#### Required work:
Reproduce the entries verbatim; no pictures.
___ Data in this exercise ___
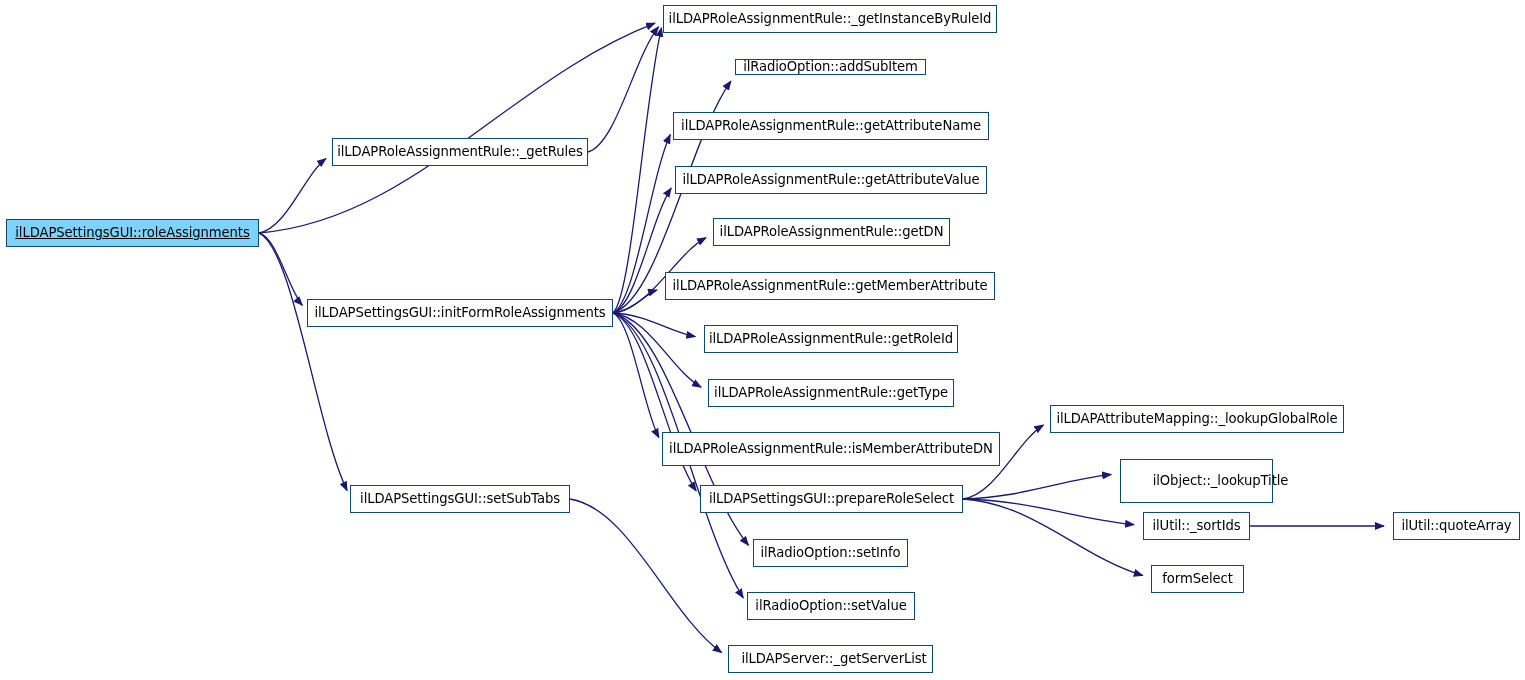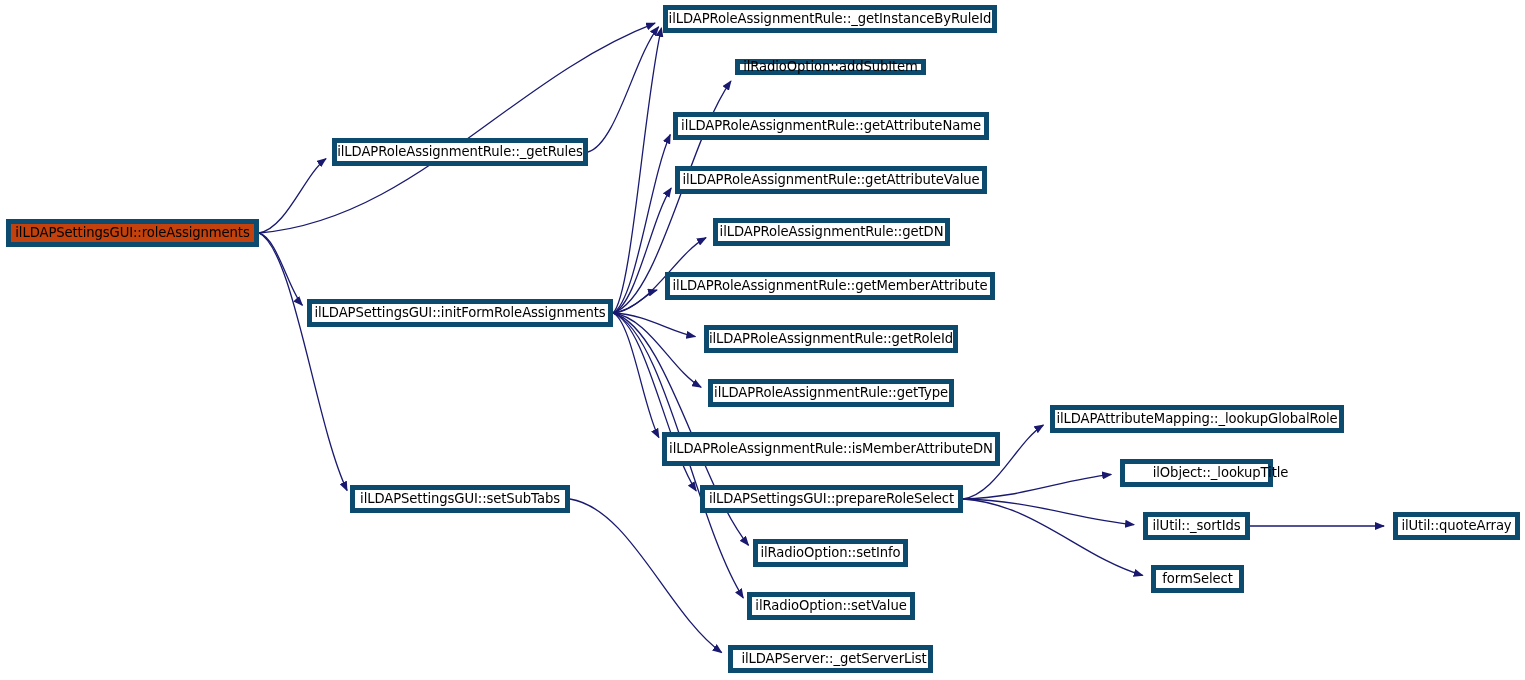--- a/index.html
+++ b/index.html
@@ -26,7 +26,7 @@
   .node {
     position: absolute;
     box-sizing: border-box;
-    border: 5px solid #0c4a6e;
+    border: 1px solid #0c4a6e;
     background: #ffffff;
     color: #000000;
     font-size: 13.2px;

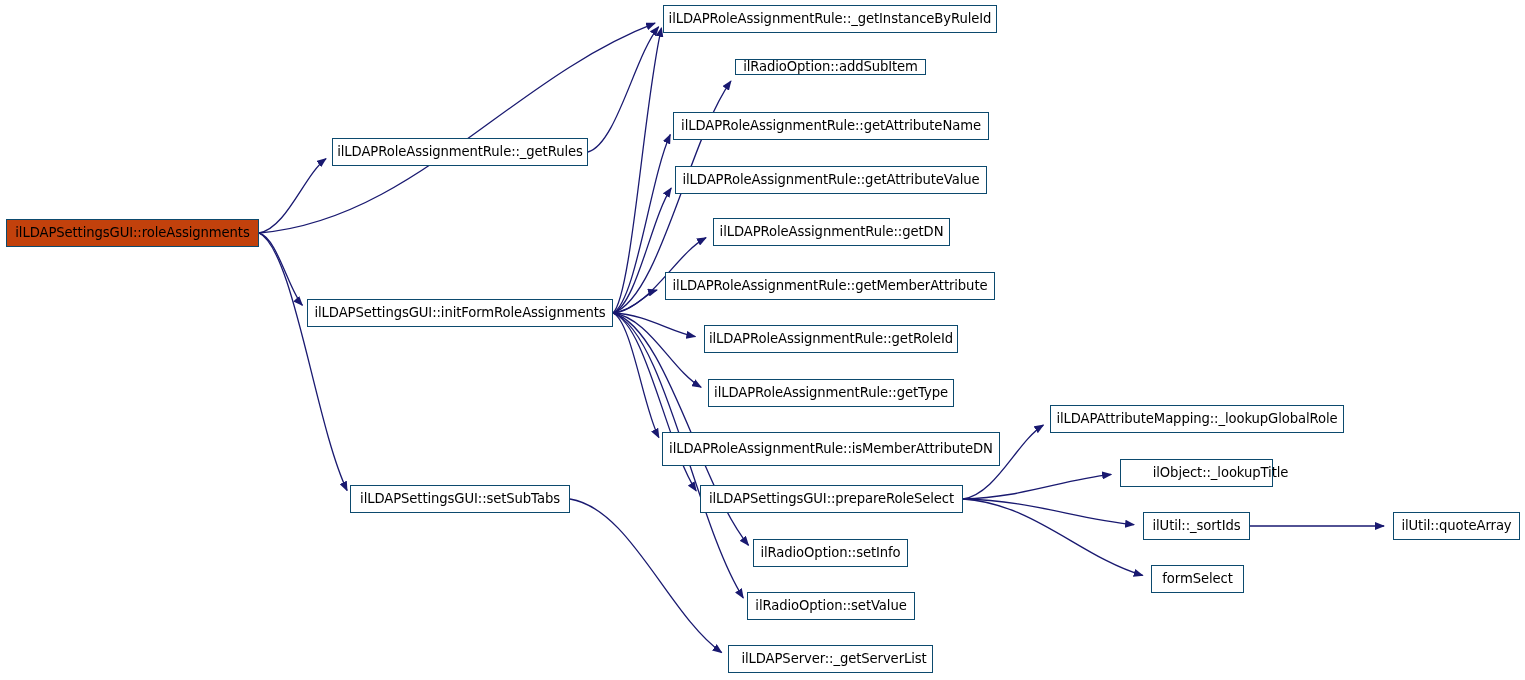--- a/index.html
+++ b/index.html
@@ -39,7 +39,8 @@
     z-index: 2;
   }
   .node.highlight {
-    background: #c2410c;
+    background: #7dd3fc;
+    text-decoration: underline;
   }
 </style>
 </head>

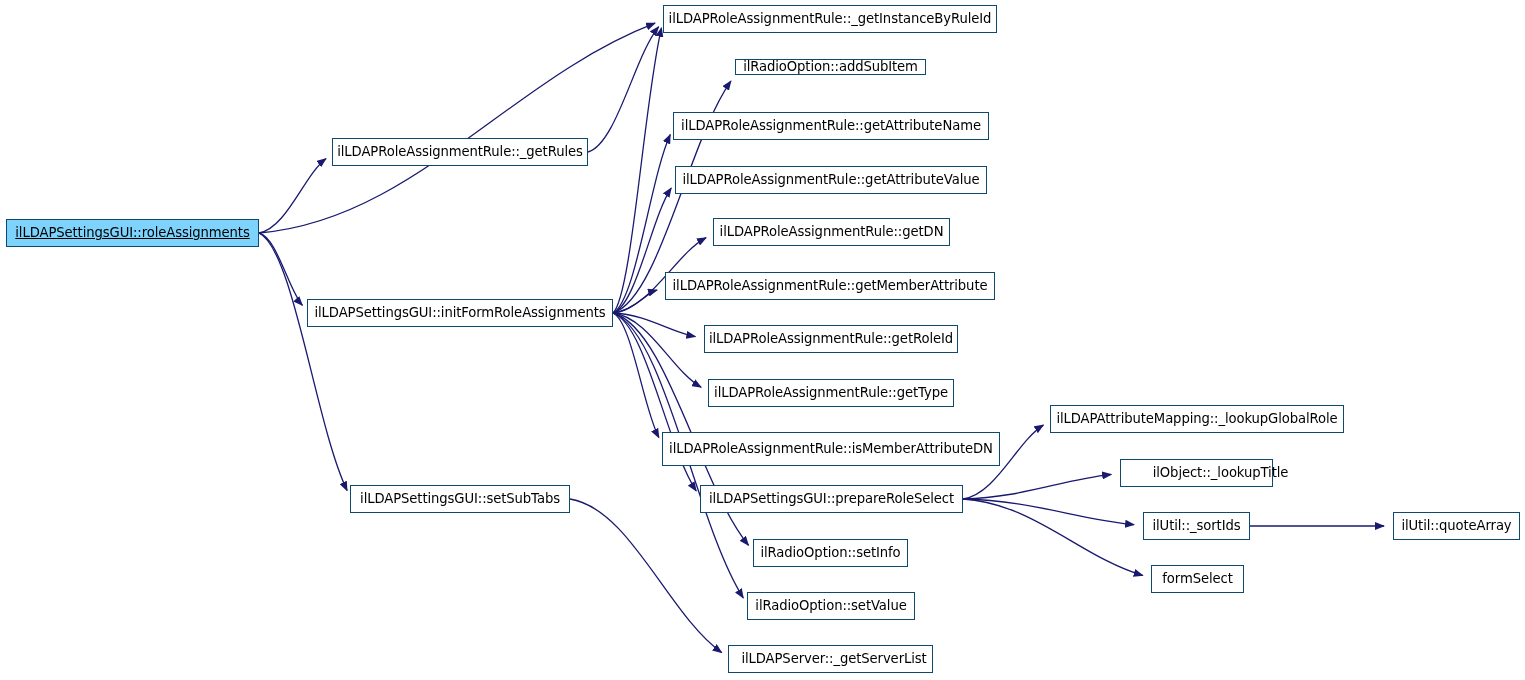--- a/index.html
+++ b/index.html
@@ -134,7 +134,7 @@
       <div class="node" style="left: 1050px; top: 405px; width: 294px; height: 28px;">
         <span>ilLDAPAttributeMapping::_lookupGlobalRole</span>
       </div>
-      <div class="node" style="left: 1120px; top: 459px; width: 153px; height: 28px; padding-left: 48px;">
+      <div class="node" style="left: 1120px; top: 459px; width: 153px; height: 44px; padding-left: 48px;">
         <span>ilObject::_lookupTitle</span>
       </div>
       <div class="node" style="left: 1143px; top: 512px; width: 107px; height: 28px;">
___
#### Solution to the exercise:
--- a/index.html
+++ b/index.html
@@ -26,7 +26,7 @@
   .node {
     position: absolute;
     box-sizing: border-box;
-    border: 5px solid #0c4a6e;
+    border: 1px solid #0c4a6e;
     background: #ffffff;
     color: #000000;
     font-size: 13.2px;

--- a/index.html
+++ b/index.html
@@ -39,7 +39,8 @@
     z-index: 2;
   }
   .node.highlight {
-    background: #c2410c;
+    background: #7dd3fc;
+    text-decoration: underline;
   }
 </style>
 </head>

--- a/index.html
+++ b/index.html
@@ -134,7 +134,7 @@
       <div class="node" style="left: 1050px; top: 405px; width: 294px; height: 28px;">
         <span>ilLDAPAttributeMapping::_lookupGlobalRole</span>
       </div>
-      <div class="node" style="left: 1120px; top: 459px; width: 153px; height: 28px; padding-left: 48px;">
+      <div class="node" style="left: 1120px; top: 459px; width: 153px; height: 44px; padding-left: 48px;">
         <span>ilObject::_lookupTitle</span>
       </div>
       <div class="node" style="left: 1143px; top: 512px; width: 107px; height: 28px;">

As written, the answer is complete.